Tuesday, June 12, 2012

I know better...

I know better than to leave my purse in the car. 
I know better.  I know better.  I know better. 
But it was just for one short hour...
But it was hidden on the floor of the back seat..
But we were just at a neighborhood pool...
Can you hear the whine creeping into my voice...
Let's get it out in the open...
Yes, I know better.  

If my husband has told me once, he's told me a thousand times.
Please don't leave your purse in the car.
His voice echoed in my mind as I looked at the back window of the car smashed out and the floorboard empty of my belongings.  
It would be insensitive for him to remind me of that when I called him with the news. 
It would be cold-hearted for that to be the first thing he said to me.
He's not insensitive or cold-hearted. 
He punctuated one full sentence before the I've told you not to leave your purse in the car comment.
No, duh. Because I haven't been thinking the exact same thing since it happened. 
I'm glad he got it out in the open so we could move on.
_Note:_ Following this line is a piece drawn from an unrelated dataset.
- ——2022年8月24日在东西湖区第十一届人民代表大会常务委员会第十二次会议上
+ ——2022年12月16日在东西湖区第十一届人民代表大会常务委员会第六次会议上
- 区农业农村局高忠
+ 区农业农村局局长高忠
Lots of unspiritual knowledge has come to me since the "incident."
*First,  really, really don't ever leave your purse in the car. 
Apparently, my husband was right.  (That was hard to say.)
Maybe don't even let it out of sight in your own house...
Carry it with you at all times...pumping gas, going to the bathroom, sleeping...
You can never be too safe...
Because it's a serious PAIN if it gets stolen.  
My husband says I over-react.   I'm sleeping with my new driver's license tonight.  I don't know where he gets that idea. 
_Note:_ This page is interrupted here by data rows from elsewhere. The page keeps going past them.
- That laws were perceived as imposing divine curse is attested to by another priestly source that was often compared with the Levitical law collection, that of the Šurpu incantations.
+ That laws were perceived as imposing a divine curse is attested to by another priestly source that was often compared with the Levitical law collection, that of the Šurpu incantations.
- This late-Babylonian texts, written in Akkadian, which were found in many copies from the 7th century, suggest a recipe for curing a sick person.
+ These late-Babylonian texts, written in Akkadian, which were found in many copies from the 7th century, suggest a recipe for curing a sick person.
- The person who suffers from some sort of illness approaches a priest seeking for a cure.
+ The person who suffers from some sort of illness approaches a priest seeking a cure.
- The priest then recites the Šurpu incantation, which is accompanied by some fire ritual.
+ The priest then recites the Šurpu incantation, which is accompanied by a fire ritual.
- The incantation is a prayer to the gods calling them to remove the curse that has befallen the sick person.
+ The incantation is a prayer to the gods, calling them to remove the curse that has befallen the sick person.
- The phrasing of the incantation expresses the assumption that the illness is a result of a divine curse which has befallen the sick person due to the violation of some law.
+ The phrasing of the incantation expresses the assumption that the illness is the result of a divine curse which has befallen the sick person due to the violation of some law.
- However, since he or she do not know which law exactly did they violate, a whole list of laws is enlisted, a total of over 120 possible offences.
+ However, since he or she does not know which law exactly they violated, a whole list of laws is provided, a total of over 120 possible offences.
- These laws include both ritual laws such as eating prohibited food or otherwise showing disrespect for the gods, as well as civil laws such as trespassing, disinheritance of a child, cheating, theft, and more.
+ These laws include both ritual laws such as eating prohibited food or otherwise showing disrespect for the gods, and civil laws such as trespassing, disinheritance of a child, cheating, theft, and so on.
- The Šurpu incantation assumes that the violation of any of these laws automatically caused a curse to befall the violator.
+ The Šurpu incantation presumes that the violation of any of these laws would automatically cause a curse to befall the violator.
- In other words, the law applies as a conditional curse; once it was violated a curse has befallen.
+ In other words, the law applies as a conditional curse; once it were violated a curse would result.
*Second, live in such a way so that if your neighbors see two cop cars in front of your home they assume something is WRONG and come running to HELP as opposed to assuming you are to BLAME and peeking curiously out of their windows.  (I DIDN'T DO ANYTHING WRONG! I wanted to yell).  But I knew that any of my male neighbors who heard my "stolen purse" story would think, You shouldn't have left your purse in the car.  Why must they have been right too?     
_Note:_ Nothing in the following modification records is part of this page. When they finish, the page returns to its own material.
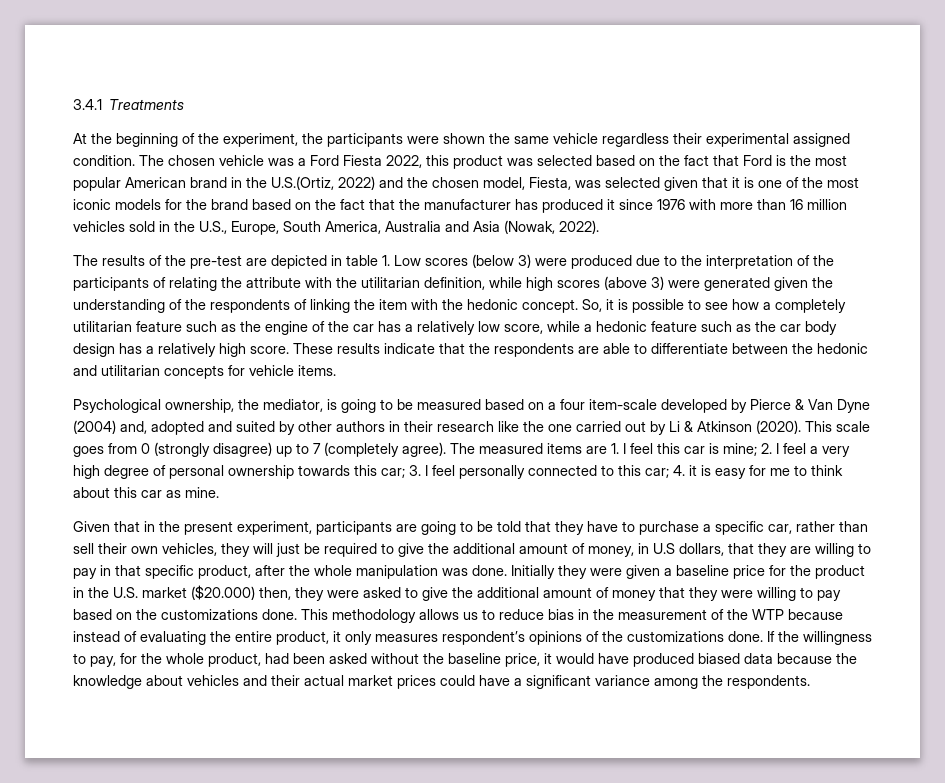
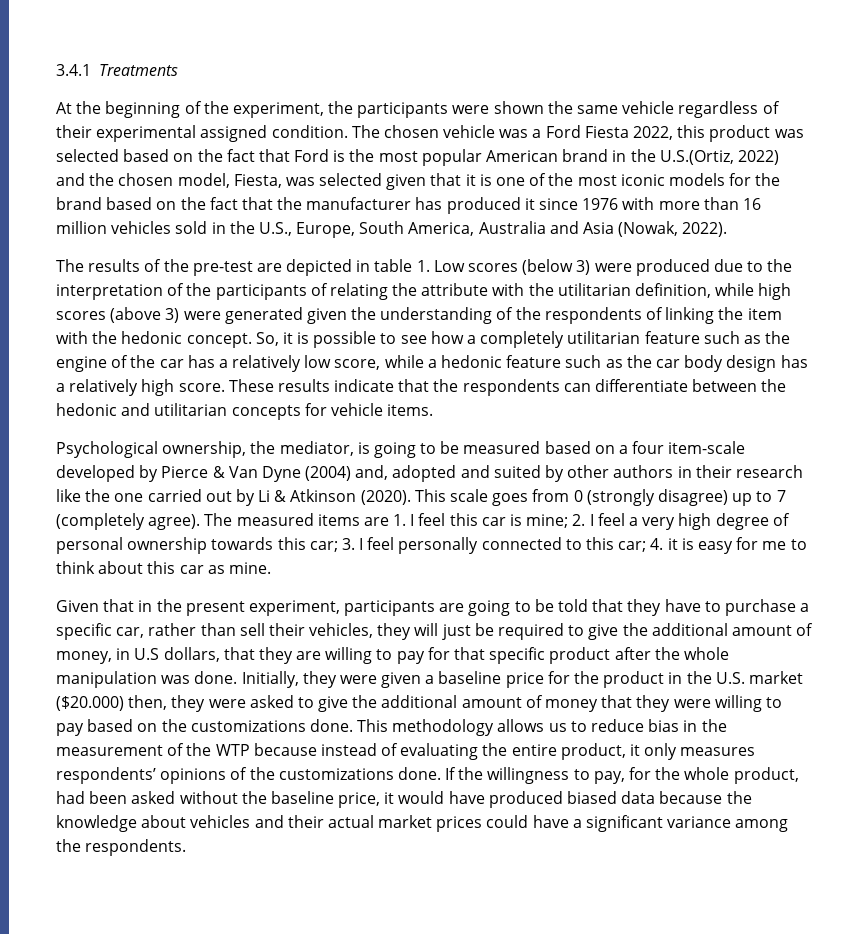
- At the beginning of the experiment, the participants were shown the same vehicle regardless their experimental assigned condition.
+ At the beginning of the experiment, the participants were shown the same vehicle regardless of their experimental assigned condition.
- These results indicate that the respondents are able to differentiate between the hedonic and utilitarian concepts for vehicle items.
+ These results indicate that the respondents can differentiate between the hedonic and utilitarian concepts for vehicle items.
- Given that in the present experiment, participants are going to be told that they have to purchase a specific car, rather than sell their own vehicles, they will just be required to give the additional amount of money, in U.S dollars, that they are willing to pay in that specific product, after the whole manipulation was done.
+ Given that in the present experiment, participants are going to be told that they have to purchase a specific car, rather than sell their vehicles, they will just be required to give the additional amount of money, in U.S dollars, that they are willing to pay for that specific product after the whole manipulation was done.
- Initially they were given a baseline price for the product in the U.S. market ($20.000) then, they were asked to give the additional amount of money that they were willing to pay based on the customizations done.
+ Initially, they were given a baseline price for the product in the U.S. market ($20.000) then, they were asked to give the additional amount of money that they were willing to pay based on the customizations done.
- This methodology allows us to reduce bias in the measurement of the WTP because instead of evaluating the entire product, it only measures respondent’s opinions of the customizations done.
+ This methodology allows us to reduce bias in the measurement of the WTP because instead of evaluating the entire product, it only measures respondents’ opinions of the customizations done.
*Third, never, never, never judge anyone that fails the Missouri driver's license test.   My stolen Colorado driver's license resulted in a complete written, eye, and driving exam.   I felt like I was 16.  It's not that easy, People.   You tell me the following answers: "How many points are you allowed on your license in a year?"  Or "how many feet do you have to drive with your signal on before you change lanes?"  Or my personal favorite, "Which direction do your wheels need to be turned when you are parking up-hill with no curb?" Are you serious?  NO IDEA.  How about this--When I get enough points on my license, I'm sure the police officer will let me know.  Put your signal on "a little while" before changing lanes.  Face the wheels any direction you like when parking up-hill with no curb and pull the emergency break.   The computer test didn't appreciate my write-in answers.   I did pass.  Really I did.  I will, however, not be bragging about my score.   Let's just say that if my teenager scores the same on his driver's test, my husband says he'll be re-testing.   So glad he was with me.  Thrilled that he was privy to my test scores.   I tried to go alone, but I needed my husband to drive me to the test and to pay for all the licensing fees since I was cashless with no working debit card or credit card.  Typical 16-year-old.   

*Fourth, which should have been my first point, "Consider it pure joy, my brothers, when you face trials of many kinds."  Early yesterday morning, I read the first chapter of James and found that verse pressing me through the afternoon as my spirit rebelled against any form of joy in this minor irritation.  This is a tiny trial; a minuscule inconvenience in the grand scheme; one that I'll gladly bear in light of the many heavy trials I see around me;  but I certainly didn't find that "joy" was my first response.   I do love when the Lord gives us small opportunities to test our growth.  Little faith testers.  I'll take this one.  It's a do-able size for my mustard-seed faith.    Pursuing joy in the midst, however, takes a little effort... 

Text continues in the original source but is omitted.